El teniente Bill Lawford levanta el rostro hacia el cielo y permite que la brisa veraniega le despeje la mente. Tiene decidido que hoy no habrá espacio para los recuerdos  que puedan desalentar a un piloto avezado, aquellos que rememoran multitud de horas de insomnio, aterrizajes forzosos, compañeros caídos y misiles que destruyen todo a su paso. Hoy no: hoy es un día de renovación, de cambios. Todos dicen que será una moda y que pasará rápido. Él espera que estén equivocados; aunque, si se lo hubieran dicho hace años, se hubiera reído a carcajadas: usar su bombardero para transportar pasajeros es inaudito. “¡Qué mundo este!”, piensa entre sonrisas el teniente.

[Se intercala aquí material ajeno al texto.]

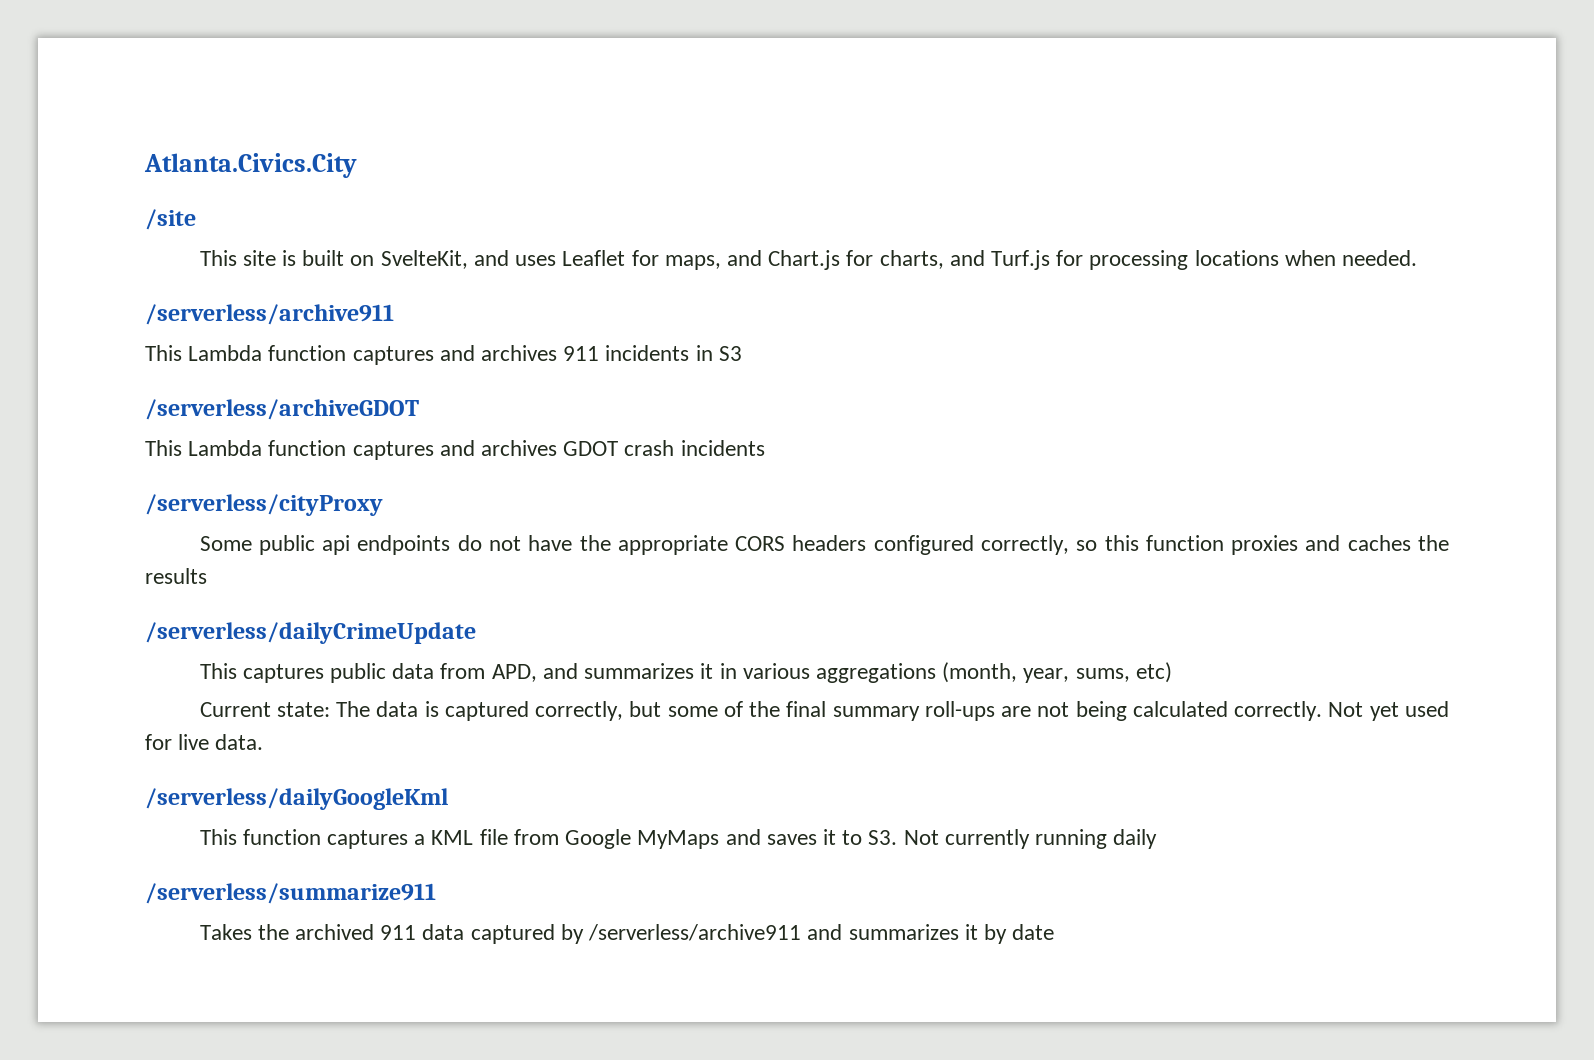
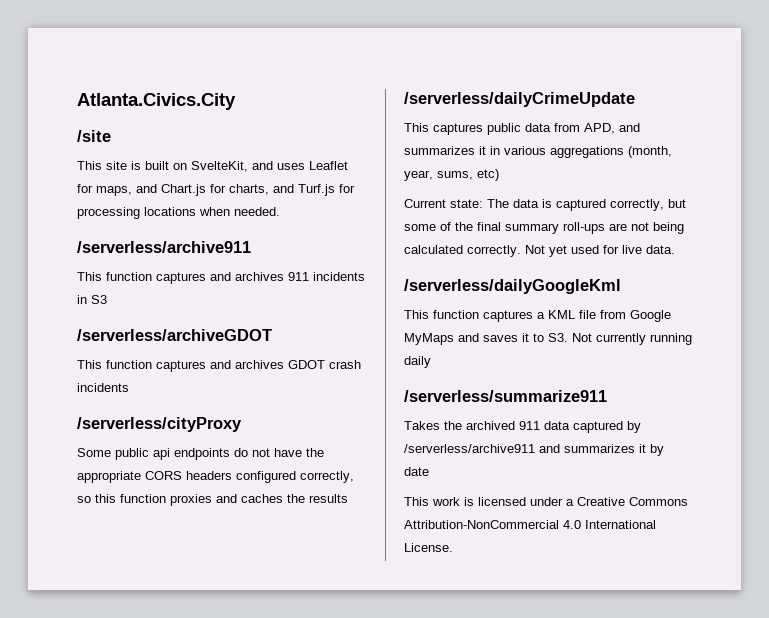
[188,345,263,361] Lambda -> (102, 276) none
[188,440,263,456] Lambda -> (102, 364) none
(1055, 932) none -> [404,497,688,506] [404,520,656,529] [404,543,453,552] // This work is licensed under a Creative Commons Attribution-NonCommercial 4.0 International License.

Hay que dejar atrás las ensoñaciones: su pasajero se acerca. George Stevenson no es como lo había imaginado: es un hombre entrado en años, vestido con elegancia, enjuto y con un fino bigote, una moda que se impuso (y  parece ser que llegó para quedarse). 

 

George trabaja para el Evening Standard y es el periodista que pagó una fortuna por tener el privilegio de volar hasta París; sabe que merece la pena, aunque un sudor frío, capaz de quitarle brillo a aquel día, le recorre la espalda. Es preciso que todo salga bien para poder justificar ante su jefe semejante despilfarro: 20 guineas, nada menos. Elimina de su mente semejante idea; todo va ir bien, y lo más importante: él tiene la exclusiva. Ya más calmado, saluda al piloto y, entre bromas, el señor Lawford le recuerda las medidas que se deben cumplir durante el viaje. 

 

Una vez tomada la foto de rigor, ya no hay nada que les impida comenzar el viaje. Stevenson está nervioso; por lo que le tiemblan las manos, casi pide ayuda para colocarse los cintos de seguridad. Pero ya no hay marcha atrás: ahora solo queda disfrutar. 

 

El biplaza se desliza por la pista durante unos segundos, coge velocidad y, sin previo aviso, se despega del suelo hacia el cielo. Stevenson no lo puede evitar, y cierra los ojos debido al susto de ya no estar pegados a la tierra; después de unas recriminaciones hacia sí mismo, se promete estar atento. Es preciso que tome nota de todo lo que suceda de ahora en adelante, para así escribir la noticia de su vida. “Seré la envidia de mis pares”, piensa.

 

Cada vez el biplaza está a más altura. Llevan casi dos horas de vuelo, y el periodista le pasa un papelito al piloto preguntándole por la altitud: “Tres mil metros”, le contesta. No hay forma de comunicarse de otro modo: el ruido insufrible de las hélices lo hace imposible. Stevenson comienza a sentir un tedioso dolor de cabeza, agravado por el penetrante olor de la gasolina, que lo inunda todo. Se niega a que aquel percance le estropee su proeza; pero cada vez es más difícil mantener la entereza y concentrarse con tanto vaivén. Por otro lado, el humo de los motores le dificulta la visión más allá de unos metros. Tampoco es que le pusiera mucho empeño; todos sus esfuerzos están enfocados en controlar su estómago y evitar el bochorno de expulsar el desayuno allí mismo.

 

Por fin, su suplicio está a punto de acabar. El teniente le anuncia que se prepare para el aterrizaje. Lo único que puede hacer George es dar las gracias de que ese tormento acabe pronto, y agarrarse fuerte. “Una pequeña fortuna para semejante tormento”, reflexiona. Ahora mismo tiene severas dudas de que compense.

 

Ya en tierra, necesita ayuda para bajarse de aquella máquina de tortura. Multitud de periodistas y fotógrafos se apiñan a su alrededor y lo acosan a preguntas, deseosos de que les hable de su experiencia de cruzar el océano volando; él tan solo puede pensar que, en unas horas, deberá montarse de nuevo en aquel artefacto para volver a su casa después de un almuerzo ligero en el aeropuerto. Nada más pensar en comida, su estómago se rebela, y expulsa lo que llevaba, por supuesto, delante de los ya mencionados periodistas. Un “¡Oh Dios mío, disculpen!” fueron, para su desgracia, las primeras palabras que pronunció ante la prensa francesa.